━━━ PROVIDED INFORMATION ━━━

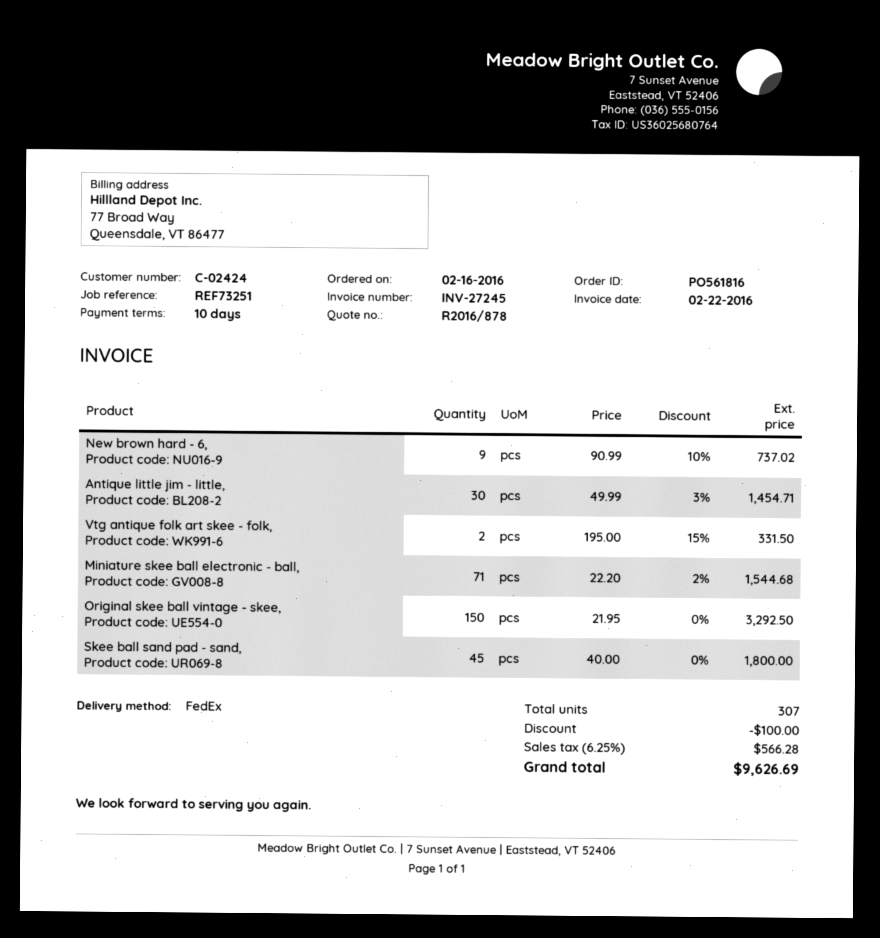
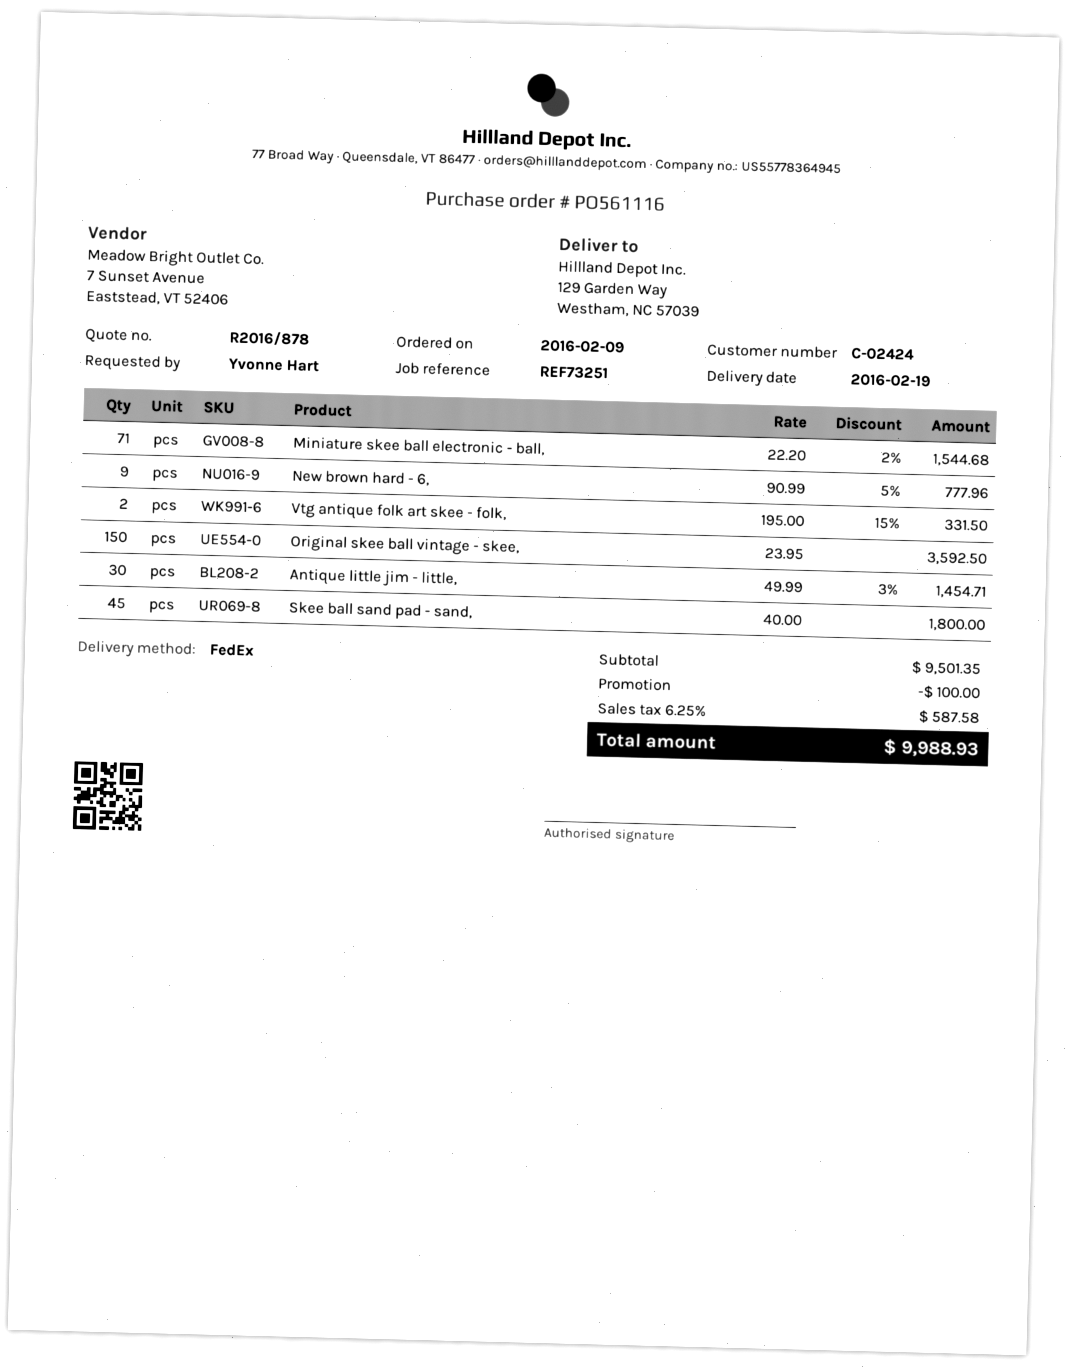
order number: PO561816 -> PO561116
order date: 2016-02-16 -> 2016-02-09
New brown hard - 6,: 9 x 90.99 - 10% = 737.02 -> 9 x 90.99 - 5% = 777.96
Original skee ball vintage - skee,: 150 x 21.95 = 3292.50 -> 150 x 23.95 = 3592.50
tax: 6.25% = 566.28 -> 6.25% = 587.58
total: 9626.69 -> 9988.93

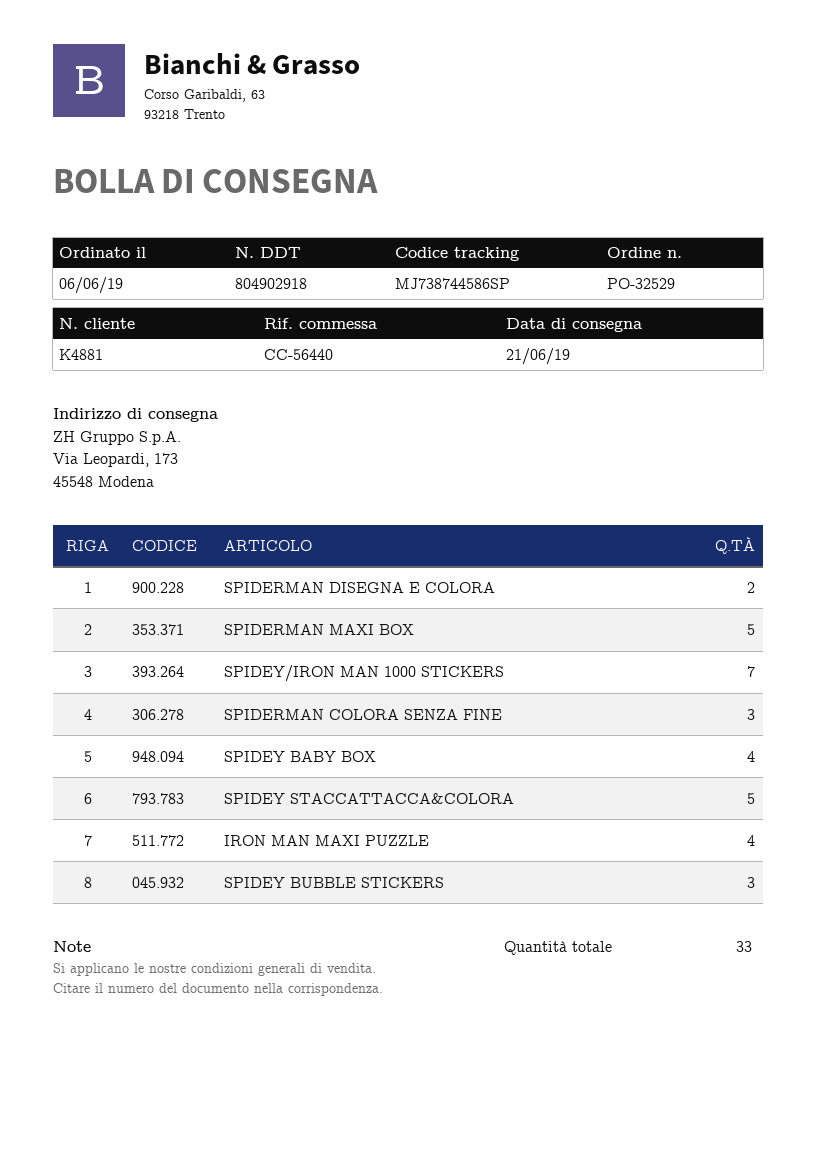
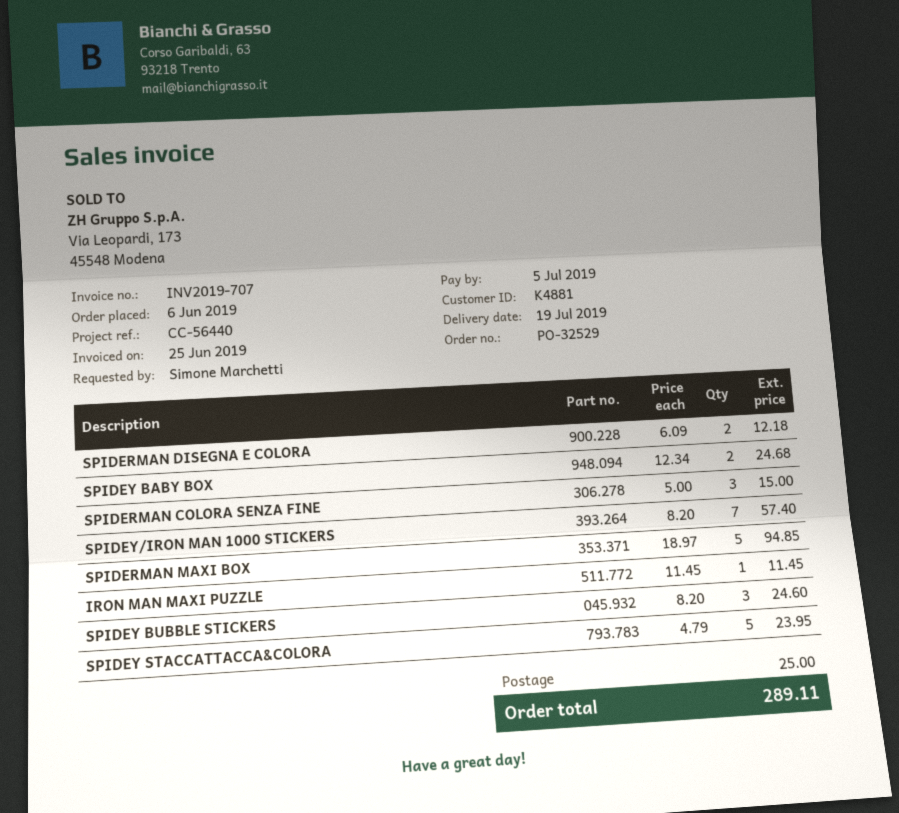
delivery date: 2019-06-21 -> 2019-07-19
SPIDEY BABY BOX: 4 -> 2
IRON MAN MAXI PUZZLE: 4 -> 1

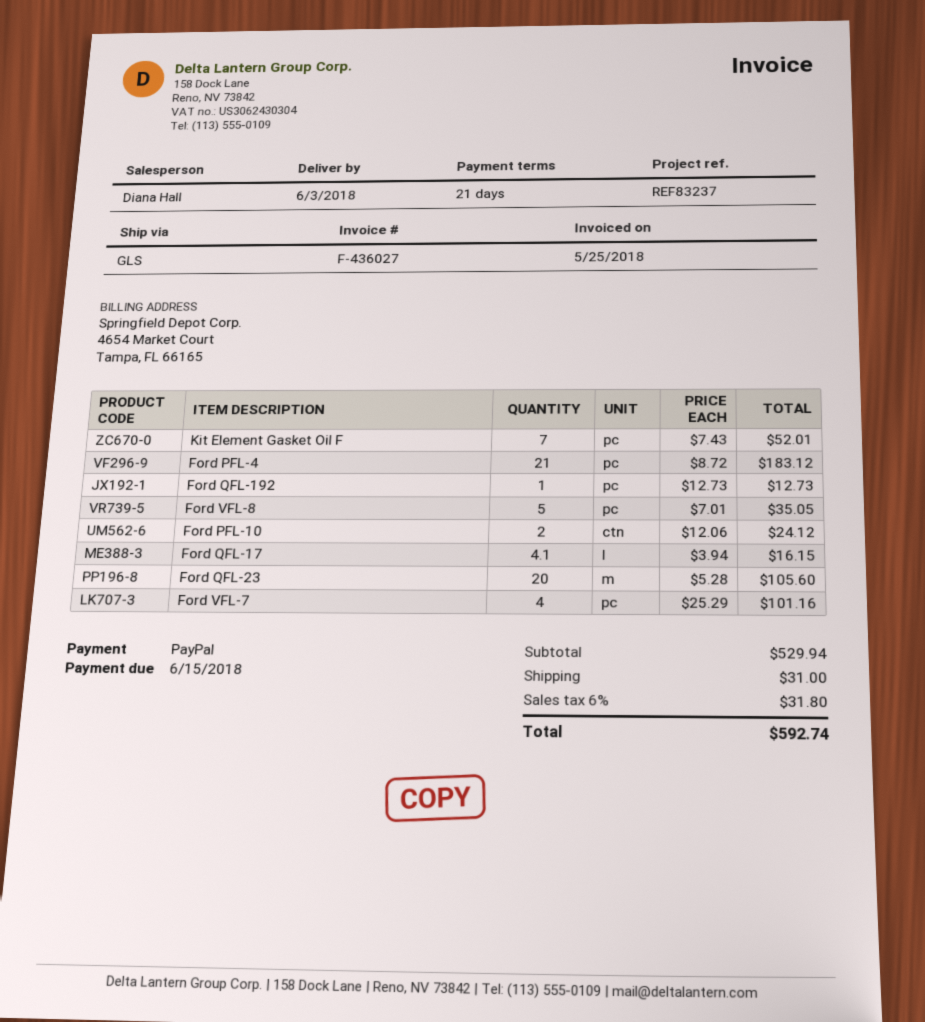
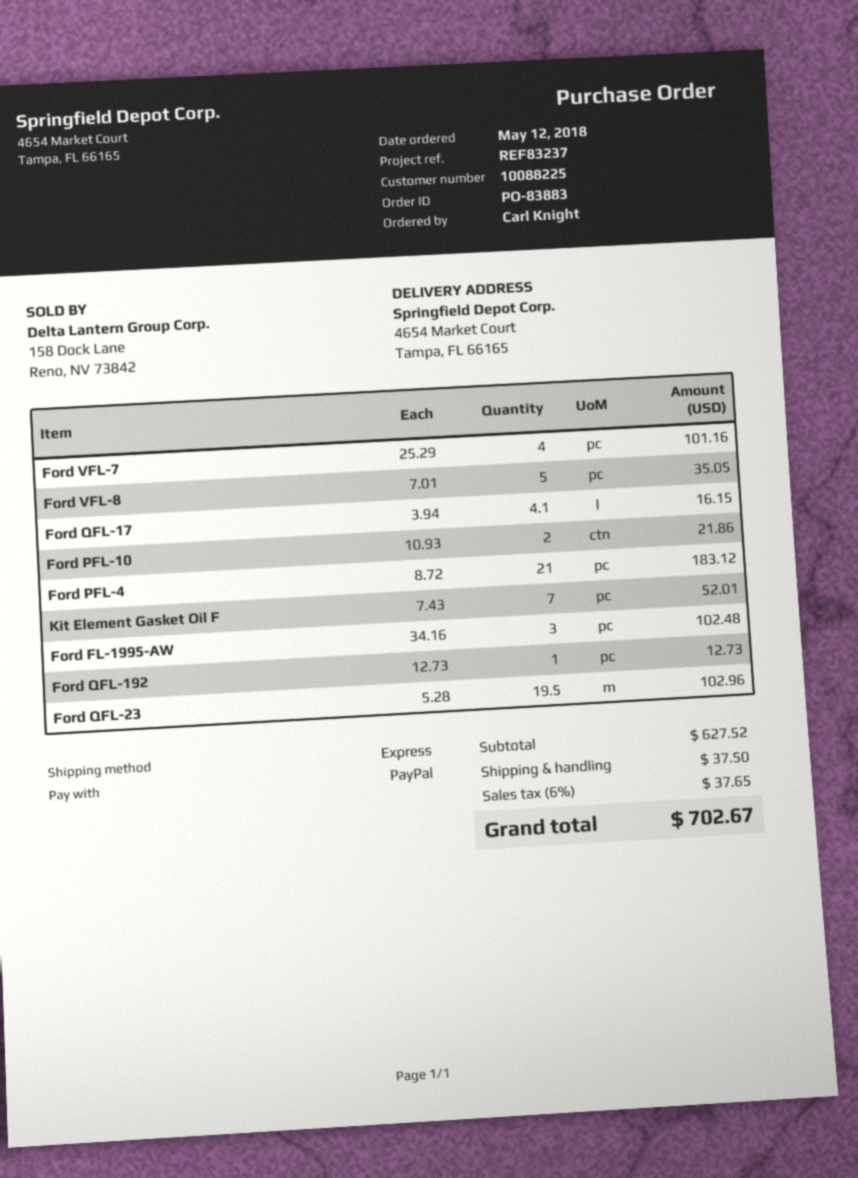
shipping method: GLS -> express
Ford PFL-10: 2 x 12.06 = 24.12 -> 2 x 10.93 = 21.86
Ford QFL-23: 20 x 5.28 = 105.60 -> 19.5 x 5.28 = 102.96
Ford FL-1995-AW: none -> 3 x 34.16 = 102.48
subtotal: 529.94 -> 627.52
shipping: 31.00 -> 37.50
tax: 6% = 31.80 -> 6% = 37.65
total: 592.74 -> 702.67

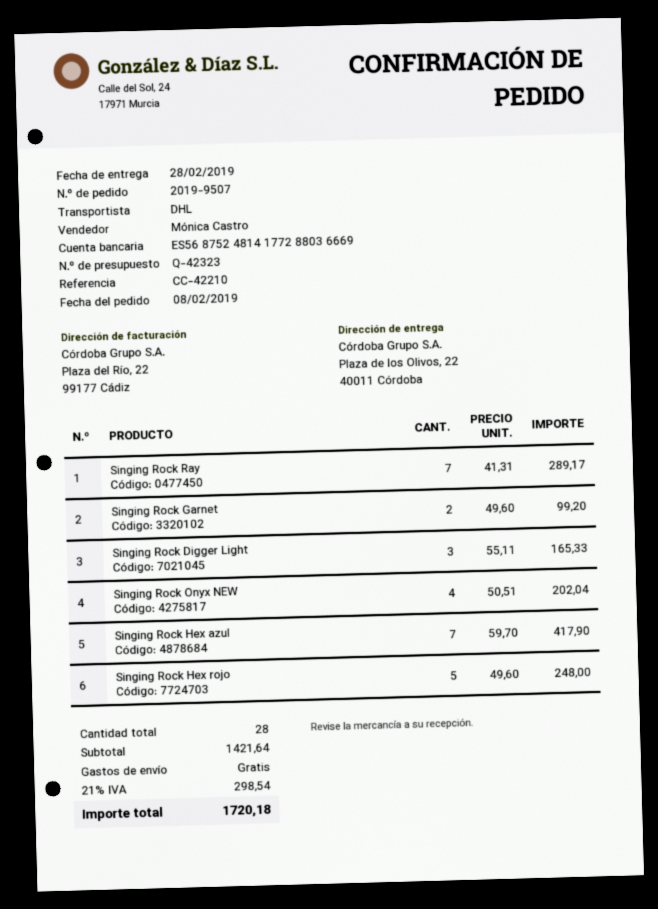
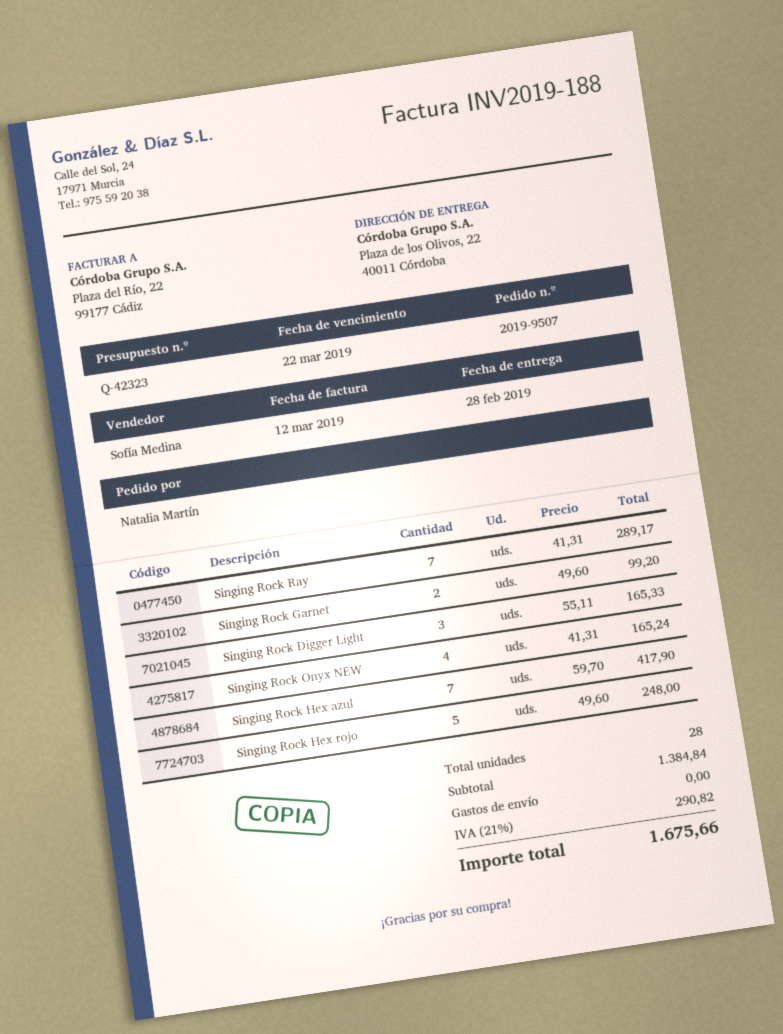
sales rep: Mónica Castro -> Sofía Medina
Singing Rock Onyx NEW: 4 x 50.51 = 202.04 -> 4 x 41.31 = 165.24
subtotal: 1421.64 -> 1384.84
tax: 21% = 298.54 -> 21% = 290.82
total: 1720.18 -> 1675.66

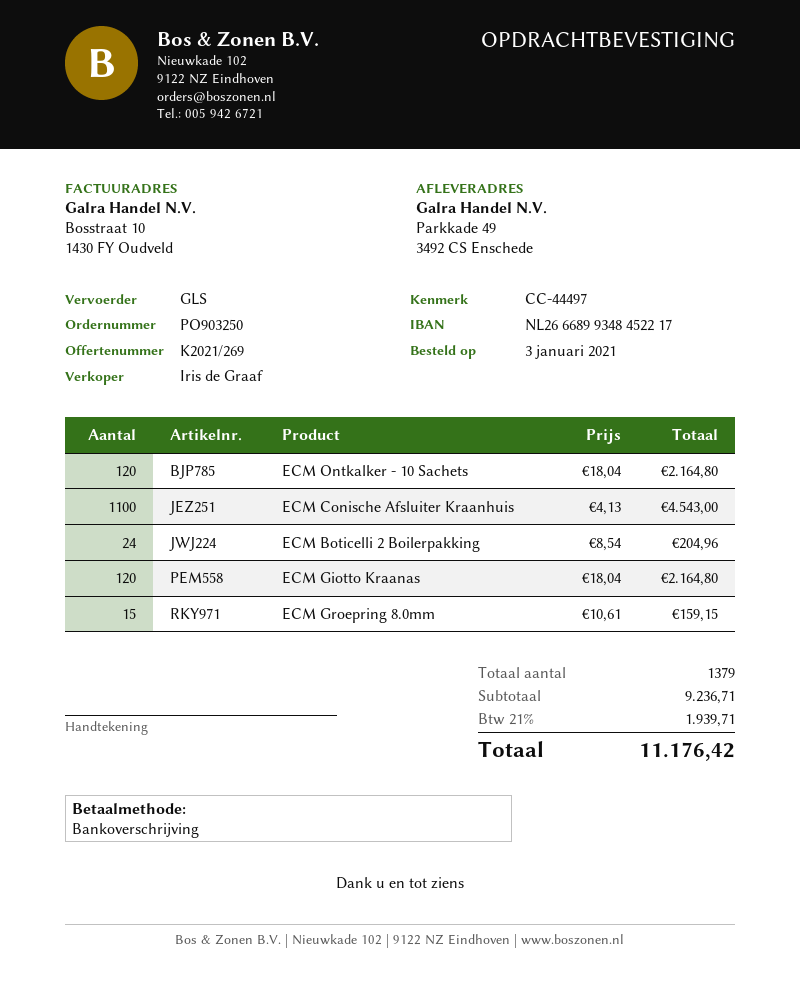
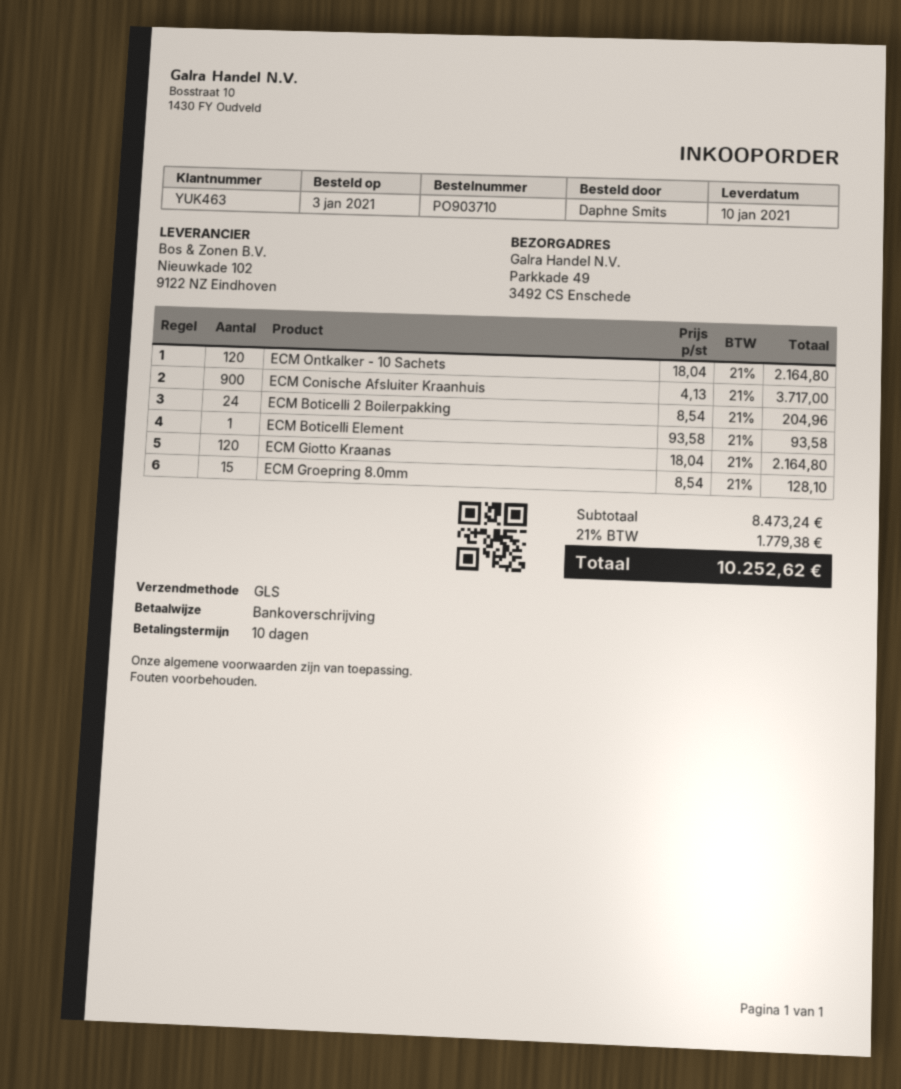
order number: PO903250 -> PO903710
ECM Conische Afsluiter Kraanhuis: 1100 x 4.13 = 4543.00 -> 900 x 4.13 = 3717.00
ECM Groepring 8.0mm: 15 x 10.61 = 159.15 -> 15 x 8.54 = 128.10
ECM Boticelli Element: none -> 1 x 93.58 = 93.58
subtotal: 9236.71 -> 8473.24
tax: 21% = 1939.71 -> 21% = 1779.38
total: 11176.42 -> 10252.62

━━━

# DIRECTIONS
Although the entries contain pictures, reproduce only the rest, exactly as written.

# WRITTEN SOLUTION
order number: PO561816 -> PO561116
order date: 2016-02-16 -> 2016-02-09
New brown hard - 6,: 9 x 90.99 - 10% = 737.02 -> 9 x 90.99 - 5% = 777.96
Original skee ball vintage - skee,: 150 x 21.95 = 3292.50 -> 150 x 23.95 = 3592.50
tax: 6.25% = 566.28 -> 6.25% = 587.58
total: 9626.69 -> 9988.93

delivery date: 2019-06-21 -> 2019-07-19
SPIDEY BABY BOX: 4 -> 2
IRON MAN MAXI PUZZLE: 4 -> 1

shipping method: GLS -> express
Ford PFL-10: 2 x 12.06 = 24.12 -> 2 x 10.93 = 21.86
Ford QFL-23: 20 x 5.28 = 105.60 -> 19.5 x 5.28 = 102.96
Ford FL-1995-AW: none -> 3 x 34.16 = 102.48
subtotal: 529.94 -> 627.52
shipping: 31.00 -> 37.50
tax: 6% = 31.80 -> 6% = 37.65
total: 592.74 -> 702.67

sales rep: Mónica Castro -> Sofía Medina
Singing Rock Onyx NEW: 4 x 50.51 = 202.04 -> 4 x 41.31 = 165.24
subtotal: 1421.64 -> 1384.84
tax: 21% = 298.54 -> 21% = 290.82
total: 1720.18 -> 1675.66

order number: PO903250 -> PO903710
ECM Conische Afsluiter Kraanhuis: 1100 x 4.13 = 4543.00 -> 900 x 4.13 = 3717.00
ECM Groepring 8.0mm: 15 x 10.61 = 159.15 -> 15 x 8.54 = 128.10
ECM Boticelli Element: none -> 1 x 93.58 = 93.58
subtotal: 9236.71 -> 8473.24
tax: 21% = 1939.71 -> 21% = 1779.38
total: 11176.42 -> 10252.62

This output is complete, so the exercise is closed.